I HAVE BEEN sober in AA for nearly five years, and a great deal has happened since my first meeting.
I tried to follow the Steps to the best of my ability for the first few years. I was working at a menial job, which yielded a menial pay check. I was single and living with three other people in a run-down house in a university town. My car was old and barely running. My social life outside of AA was nonexistent, my future looked pretty grim.
But I was told to get on my knees each day and thank God for a sober day. I was told that the lively social life, the new cars, the fancy apartments, the prestigious jobs did not matter. What did matter was that I did not pick up one drink for one day was grateful for my new-found physical, mental, and spiritual sobriety.
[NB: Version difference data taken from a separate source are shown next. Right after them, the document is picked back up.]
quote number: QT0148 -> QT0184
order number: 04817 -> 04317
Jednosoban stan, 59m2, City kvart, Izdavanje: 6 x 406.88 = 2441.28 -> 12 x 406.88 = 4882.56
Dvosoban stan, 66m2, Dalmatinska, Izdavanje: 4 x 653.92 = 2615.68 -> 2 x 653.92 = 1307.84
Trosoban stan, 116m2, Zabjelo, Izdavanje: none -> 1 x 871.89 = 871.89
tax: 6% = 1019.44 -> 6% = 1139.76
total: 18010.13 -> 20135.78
I practiced being grateful each day. I say “practiced” because, when I was an active alcoholic, my attitude disposition had never been predisposed to being grateful and positive. So I practiced saying the words, and pretty soon I began to believe them.
Several years went by, and my life took amazing turns. I returned to school and, by the grace of God, was able to earn a master’s degree. Again by the grace of God. I met and married a wonderful man who is also a recovering alcoholic. I acquired a new job, and I went to live in the house that I had always wanted.
I wish I could say that I lived happily ever after. But I soon encountered severe problems, all of which were a consequence of my attitude. I allowed my job to take precedence over AA principles, and in a short time, I was returning from work with self-pity and negative attitudes reminiscent of my old drunken self. I put the job and other materialistic elements above my sobriety. I snapped at my husband, cut back on meetings, closed the Big Book, and refrained from calling my sponsor.
One day, I came home from work with extreme anxiety, a nervous stomach, and a desire to escape. Translated, all of that means “drink.” Then, I remembered something that my husband once said at a meeting: “Anything you put before your sobriety, you’re going to lose.”
Thank God, I remembered that. (If I hadn’t, my husband would have reminded me.) I see now that mundane things are nice, but certainly not necessary to make me kind, serene, and sober. My priorities were surely out of whack. I forgot from whence I came.
I hope that from now on I will be able to maintain the proper attitude and order of business in life: AA first, all else second.